As confidence in the major parties diminishes with every passing year, minor parties are becoming increasingly justified in their long-held complaints that the media fails to offer them appropriate air time.

However, there are a good many aspects of the media spotlight that parliamentary crossbenchers should be happy to be spared — chief among which is the gruelling weekly schedule of opinion polling and the intensive scrutiny that major party leaders are subjected to as a result.

On the rare occasions when pollsters have ventured to gauge opinion of the minor players — the most recent example being Essential Research’s poll for The Guardian Australia last week, which featured approval ratings for the most prominent Senate crossbenchers — the results haven’t always been too flattering.

This is illustrated by the tables below, showing averaged results for minor party and independent members from scattered polls over recent years in terms of net approval (i.e. approval minus disapproval) and “recognition”, encompassing the proportion of respondents who chose options other than “not sure” or “don’t know”.

As the example of Kennedy MP Bob Katter indicates, the familiar breed of country independent offers little to enthuse voters in the city, no doubt explaining why such members are invariably to be found in rural lower house seats rather than the Senate.

Nor do the figures leave much room for mystery, if any still remained, as to why Clive Palmer decided to quietly wind up his short-lived political operation last week.

However, it’s also clear that a lot separates the various contenders both in terms of name recognition and popularity, particularly in the case of the present occupants of the Senate crossbench.

Above all, last week’s Essential results argue against the surprisingly popular notion that Malcolm Turnbull’s prime ministership has created an opening on the hard right for a local incarnation of Donald Trump.

[Turnbull’s lurch to the right hasn’t worked]

Of the poll’s six subjects, the lowest rated were newly minted Australian Conservatives Senator Cory Bernardi, whose delusions about his own electoral appeal have been noted here previously, and David Leyonhjelm of the Liberal Democratic Party, who appears to take a certain pride in defying the popularity-courting maxims of electoral politics.

Leyonhjelm’s and Bernardi’s struggles to reach double-figure approval ratings partly reflect low name recognition — with the proportion of respondents unwilling to commit, amounting to 63% in Leyonhjelm’s case and 56% in Bernardi’s.

That’s certainly not an issue for Pauline Hanson — but her sympathisers, who are so often characterised as silent, are clearly not a majority.

Only 32% of respondents reported a favourable view of Hanson, and of the 48% who disapproved, 33% did so strongly.
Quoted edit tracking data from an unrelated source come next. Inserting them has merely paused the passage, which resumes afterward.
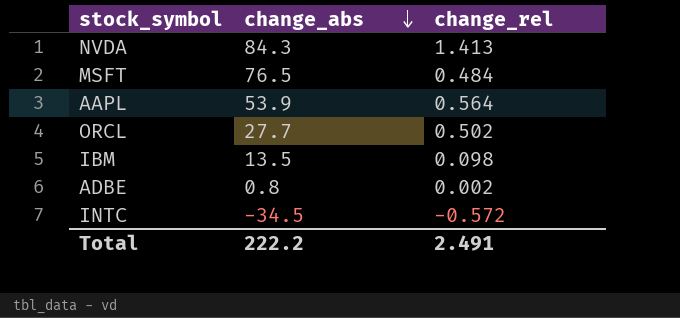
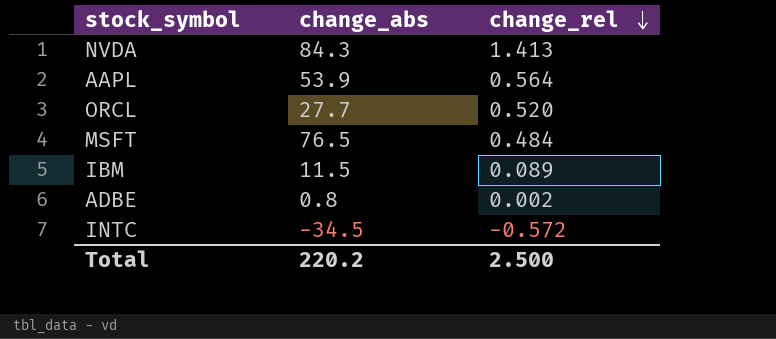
row order: change_abs descending -> change_rel descending
ORCL | change_rel: 0.502 -> 0.520
IBM | change_abs: 13.5 -> 11.5
IBM | change_rel: 0.098 -> 0.089
Total | change_abs: 222.2 -> 220.2
Total | change_rel: 2.491 -> 2.500

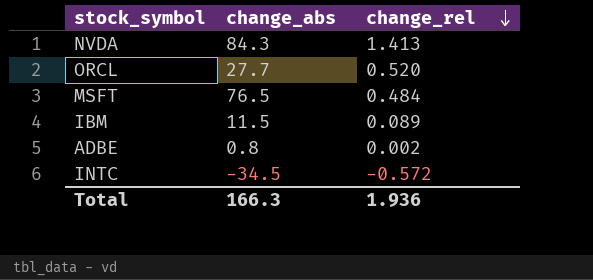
row AAPL: 53.9 | 0.564 -> none
Total | change_abs: 220.2 -> 166.3
Total | change_rel: 2.500 -> 1.936

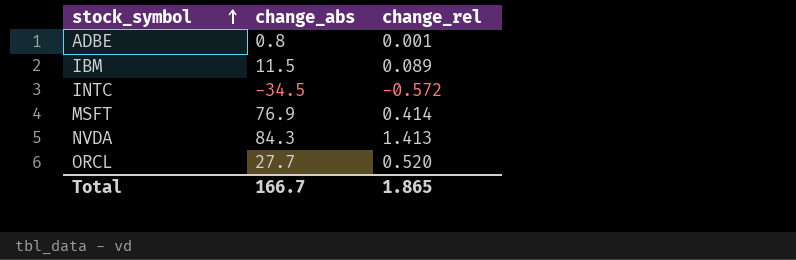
row order: change_rel descending -> stock_symbol ascending
ADBE | change_rel: 0.002 -> 0.001
MSFT | change_abs: 76.5 -> 76.9
MSFT | change_rel: 0.484 -> 0.414
Total | change_abs: 166.3 -> 166.7
Total | change_rel: 1.936 -> 1.865

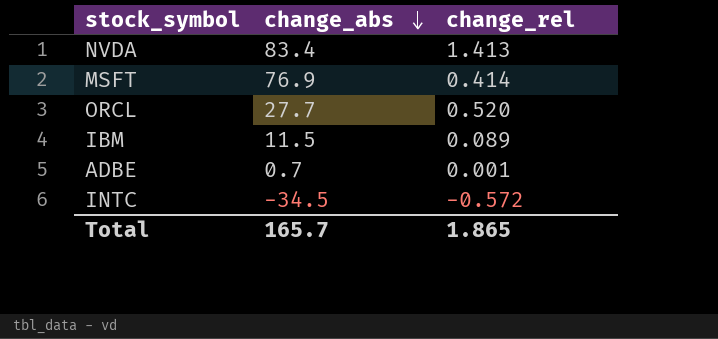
row order: stock_symbol ascending -> change_abs descending
NVDA | change_abs: 84.3 -> 83.4
ADBE | change_abs: 0.8 -> 0.7
Total | change_abs: 166.7 -> 165.7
Hanson’s approval rating is matched by Jacqui Lambie, whose pro-welfare battler rhetoric has contrasted sharply with the hardline austerity politics that Hanson has been championing of late.
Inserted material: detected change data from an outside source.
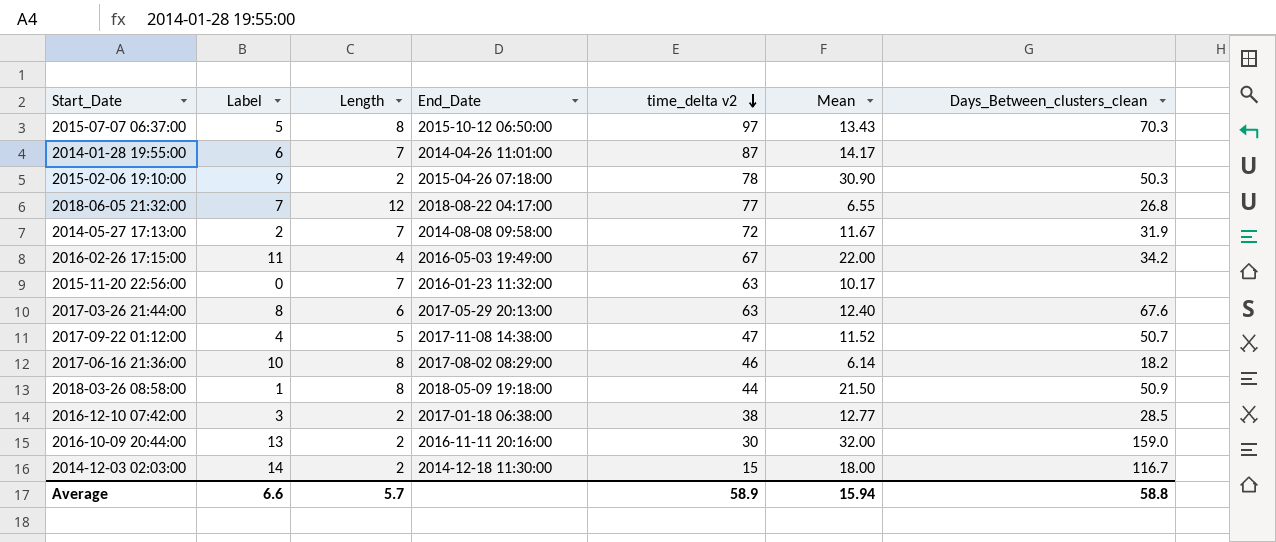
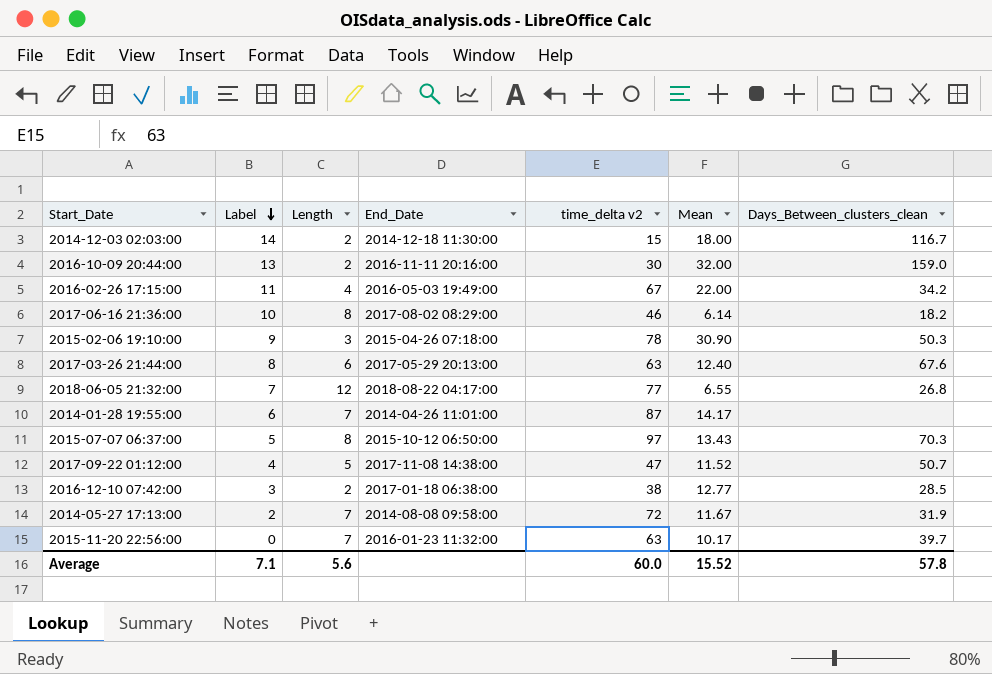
row order: time_delta v2 descending -> Label descending
row 2018-03-26 08:58:00: 1 | 8 | 2018-05-09 19:18:00 | 44 | 21.50 | 50.9 -> none
2015-02-06 19:10:00 | Length: 2 -> 3
2015-11-20 22:56:00 | Days_Between_clusters_clean: none -> 39.7
Average | Label: 6.6 -> 7.1
Average | Length: 5.7 -> 5.6
Average | time_delta v2: 58.9 -> 60.0
Average | Mean: 15.94 -> 15.52
Average | Days_Between_clusters_clean: 58.8 -> 57.8

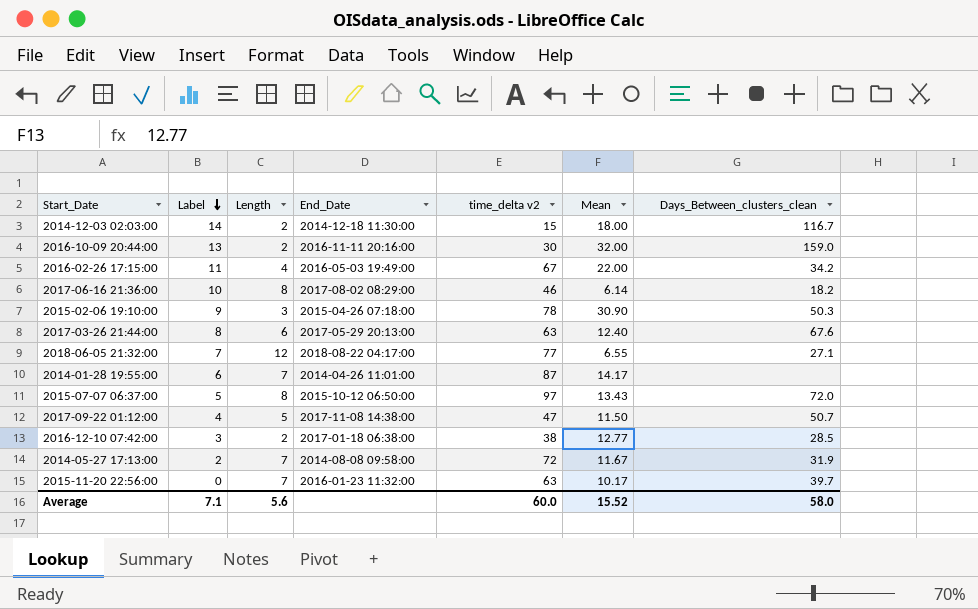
2018-06-05 21:32:00 | Days_Between_clusters_clean: 26.8 -> 27.1
2015-07-07 06:37:00 | Days_Between_clusters_clean: 70.3 -> 72.0
2017-09-22 01:12:00 | Mean: 11.52 -> 11.50
Average | Days_Between_clusters_clean: 57.8 -> 58.0

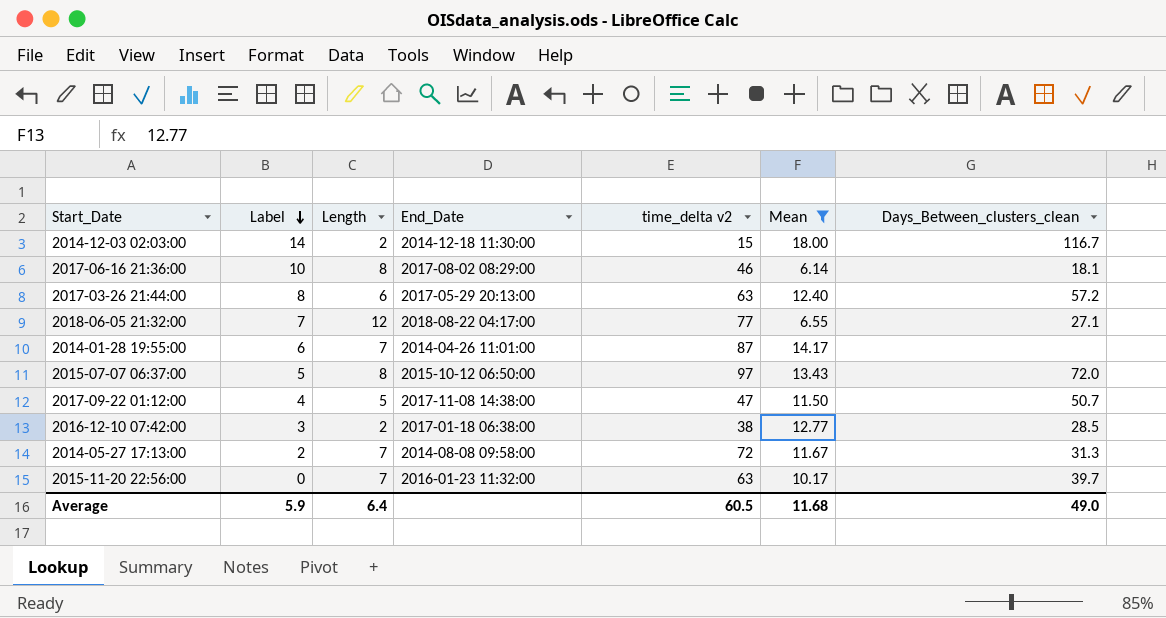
filter: none -> Mean <= 18.00
2017-06-16 21:36:00 | Days_Between_clusters_clean: 18.2 -> 18.1
2017-03-26 21:44:00 | Days_Between_clusters_clean: 67.6 -> 57.2
2014-05-27 17:13:00 | Days_Between_clusters_clean: 31.9 -> 31.3
Average | Label: 7.1 -> 5.9
Average | Length: 5.6 -> 6.4
Average | time_delta v2: 60.0 -> 60.5
Average | Mean: 15.52 -> 11.68
Average | Days_Between_clusters_clean: 58.0 -> 49.0

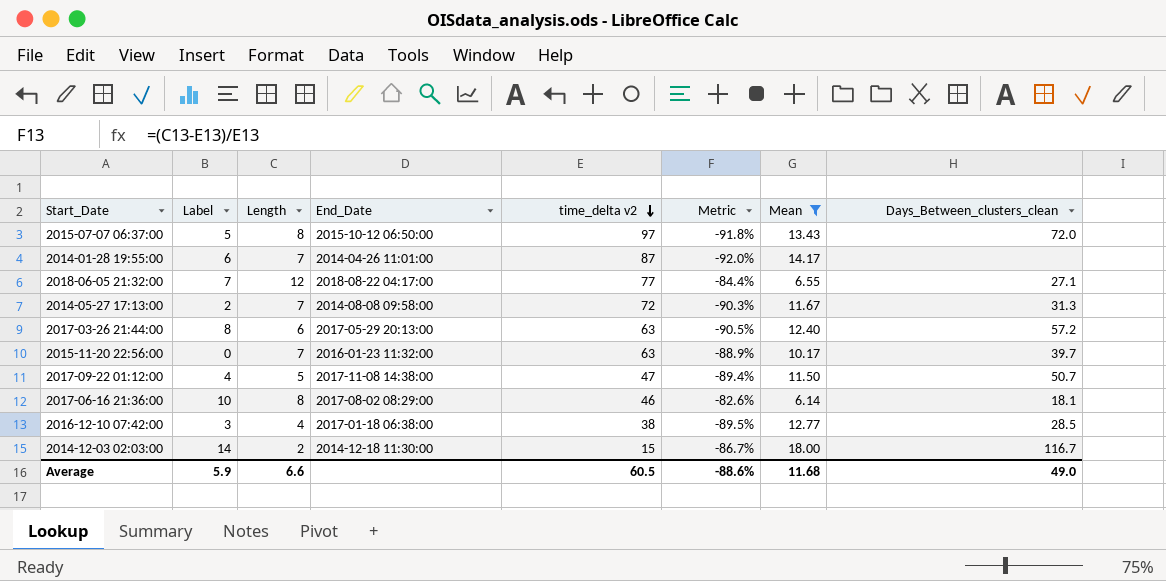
row order: Label descending -> time_delta v2 descending
column Metric | formula: none -> ([Length] - [time_delta v2]) / [time_delta v2]
2016-12-10 07:42:00 | Length: 2 -> 4
Average | Length: 6.4 -> 6.6

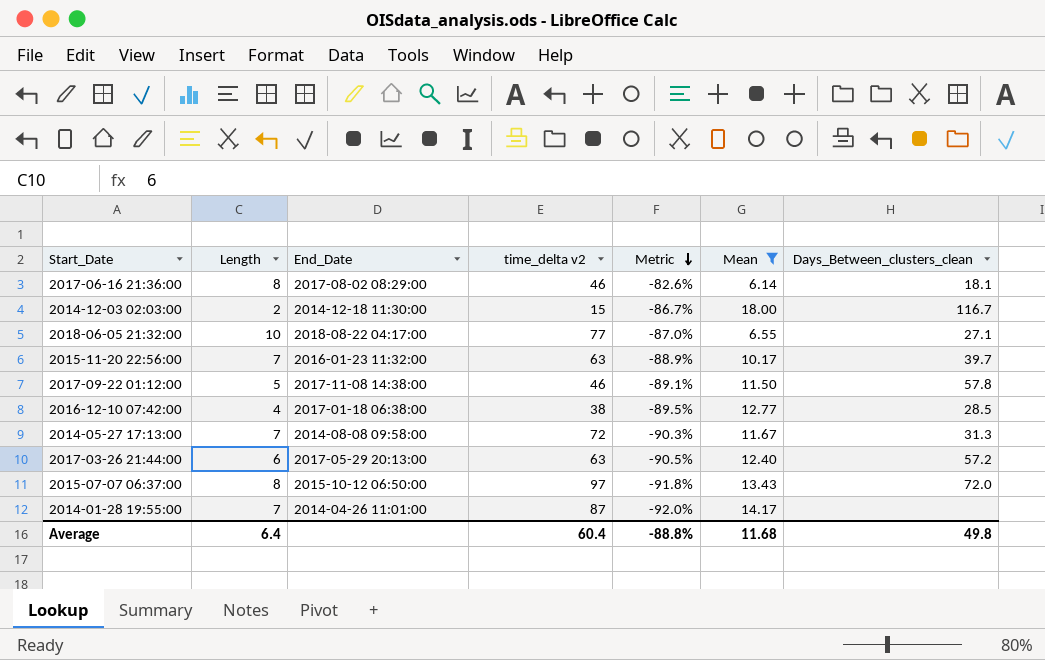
row order: time_delta v2 descending -> Metric descending
column Label | position: 2 -> none
2018-06-05 21:32:00 | Length: 12 -> 10
2018-06-05 21:32:00 | Metric: -84.4% -> -87.0%
2017-09-22 01:12:00 | time_delta v2: 47 -> 46
2017-09-22 01:12:00 | Metric: -89.4% -> -89.1%
2017-09-22 01:12:00 | Days_Between_clusters_clean: 50.7 -> 57.8
Average | Length: 6.6 -> 6.4
Average | time_delta v2: 60.5 -> 60.4
Average | Metric: -88.6% -> -88.8%
Average | Days_Between_clusters_clean: 49.0 -> 49.8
However, Lambie has benign negative ratings of 17% mild disapproval and 13% strong disapproval, and would clearly eclipse Hanson on approval if not for the recognition factor.

Still more popular are Derryn Hinch, who enjoys the residue of his once-high media profile and has done nothing as a Senator to damage his generally benign image, and Nick Xenophon, whose successes in securing pork for his home state don’t appear to have upset those outside it.

As the electoral success and personal popularity of Xenophon and Hinch illustrates, many voters disgruntled with the major parties would favour a centrist honest broker if they perceived a sufficiently competent option to be on offer — a role that was performed with great success for over a quarter of a century by the Australian Democrats.

However, such players face the perennial challenge of securing and maintaining the attention of a media that considers a polarising fringe-dweller like Pauline Hanson a better story, regardless of the manifest limits of her appeal.